In irgendeiner Diskussion im Forum oder einem Blog kam mal das Argument, eine Sammlung müsse doch eine bestimmte Linie oder eine Vorliebe des Besitzers erkennen lassen, sonst wäre sie keine Sammlung im eigentlichen Sinne. Das hat mich etwas verwundert, denn nach meinem naiven Verständnis, ist die Liste unter „habe ich“ – was oft auch mit „eigener Sammlung“ gleichgesetzt wird, eben das, was man persönlich an Flakons besitzt, die sich im Lauf der Jahre angesammlt haben. Streng genommen also einfach eine „Ansammlung“von Parfums. Für Sammlungen nach einem bestimmten Motto benutze ich selbst meine Subordner, also z.B. „Vintage“, „alte Schätze“„Extraits“, „Orientalen“, „Dupes/Clones“, „Advent“.

Ich gehe zwar immer bei anderen erst mal davon aus, dass die „Habe ich“ Sammlung real und komplett ist und nur Flakons beeinhaltet, aber ich weiß, dass manche User hier auch ihre Abfüllungen aufnehmen zur besseren eigenen Übersichtlichkeit. So what?

Es gibt hier natürlich Fans bestimmter Marken. Eine „Sammlung“ im engeren Sinn wäre dann zum Beispiel, alles einer bestimmten Marke komplett zu haben. Auch ich bin ein Fan so einiger Marken oder Serien: z.B. Jo Malone, Penhaligon’s, Lutens, L’Artisan, die Allegoria-Serie, aber tats. auch „Avon“ (die alten Sachen) und „Yves Rocher“, sowie die Escada LEs. Aber es erscheint mir uferlos, alles davon besitzen zu können (o.k., die Escada LE Sommerdüfte habe ich tats. komplett!).

Von Phantasiesammlungen habe ich auch bereits gehört, die nur das eigene Wunschdenken wiederspiegeln. Na ja, wenn es denjenigen freut...Oder doch, um andere zu beeindrucken? Schön blöd, wer darauf anspringt, denke ich mir, aber auch das soll es ja geben.

Andererseits scheuen sich offenbar manche User, ihre (immer noch vorhandenen) Parfums der jungen Jahre mit zu erfassen, da sie sich ja vom „schnöden Mainstream“ verabschiedet haben und die alten Drogeriedüfte eher als Schandfleck in der hochwertigen und hochpreisigen Nischensammlung sehen. Warum nur, frage ich mich selbst.
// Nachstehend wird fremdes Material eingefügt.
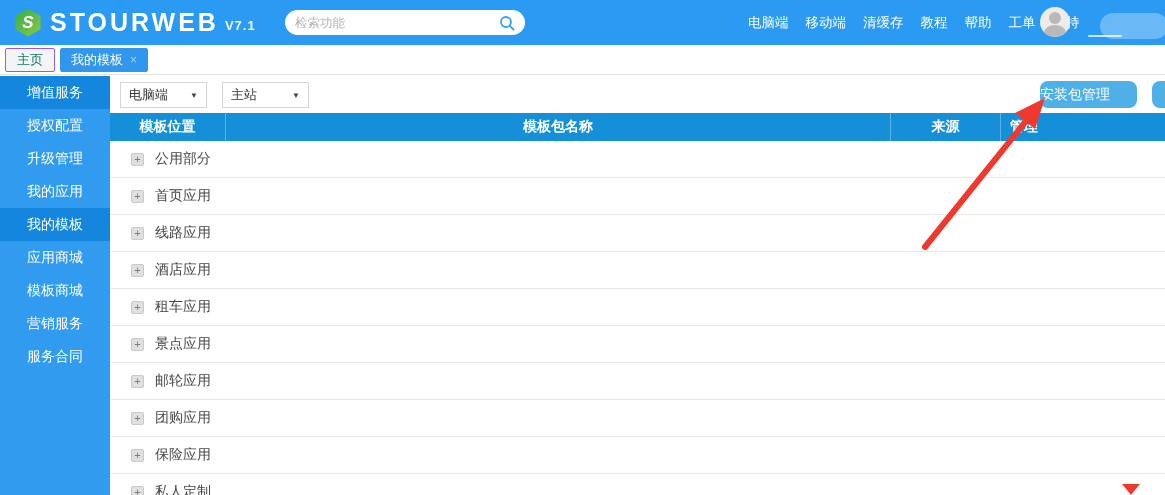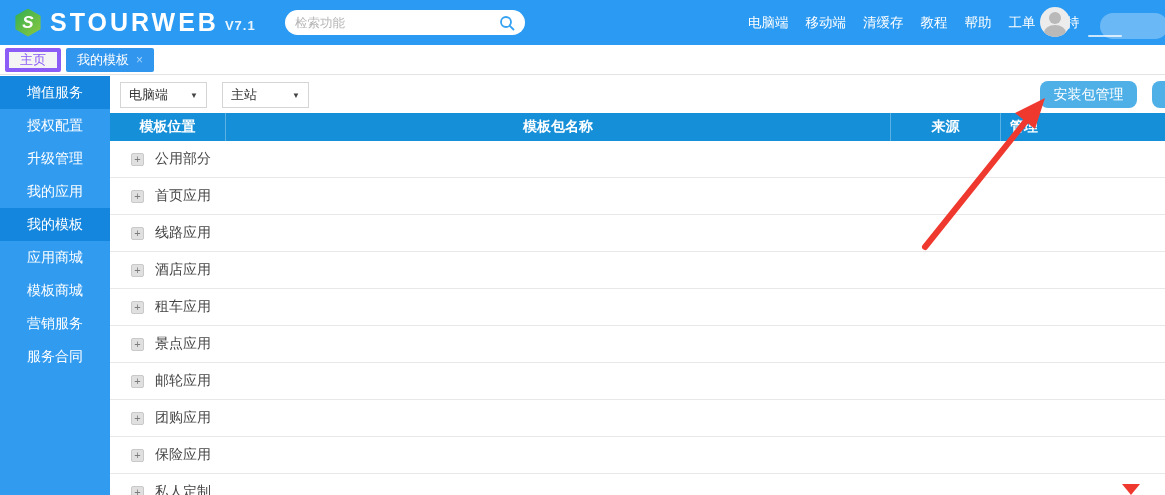"主页" .tab.plain { border: 4px solid #8b5cf6 -> 1px solid #8b5cf6; color: #8b5cf6 -> #0f766e }
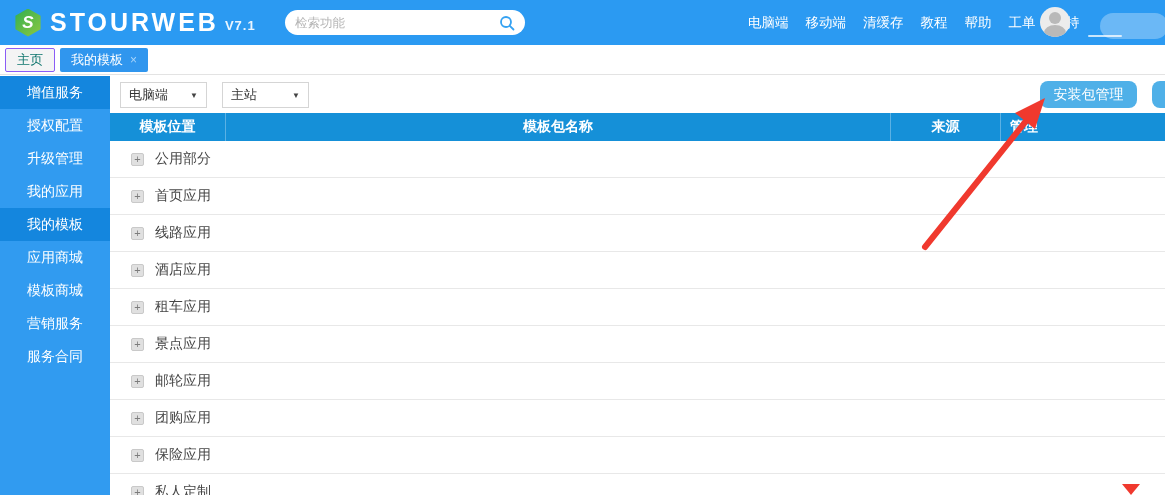"安装包管理" .btn { text-align: center -> left }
Geschmack kann sich wandeln, dafür muss man sich doch nicht schämen, oder? Aber eben jeder, wie er es mag...

Und dann gibt es ja noch diese „Wiederkehrer“ – ein heikles Thema. Wer sich hier nach Rauswurf erneut anmeldet, wird natürlich vorsichtig sein und keine identische Sammlung eingeben, die sofort erkennen lässt, dass derjenige hier schon mal unter anderem Namen präsent war. Aber ich lasse das Thema lieber, bevor ich mir die Finger verbrenne...

Für mich selbst ist jedendenfalls eines klar - bei mir haben sie alle ihren Platz: preisgünstige Drogerieparfums, bekannter Mainstream, Naturdüfte, seltene und manchmale wirklich sehr alte Vintages und Extraits, das breite Spektrum der Nischendüfte, (weniges) Hochpreisiges. Ich habe jeden einzelnen Flakon gern und gebe auch keinen mehr her! Ein echter Sammler eben!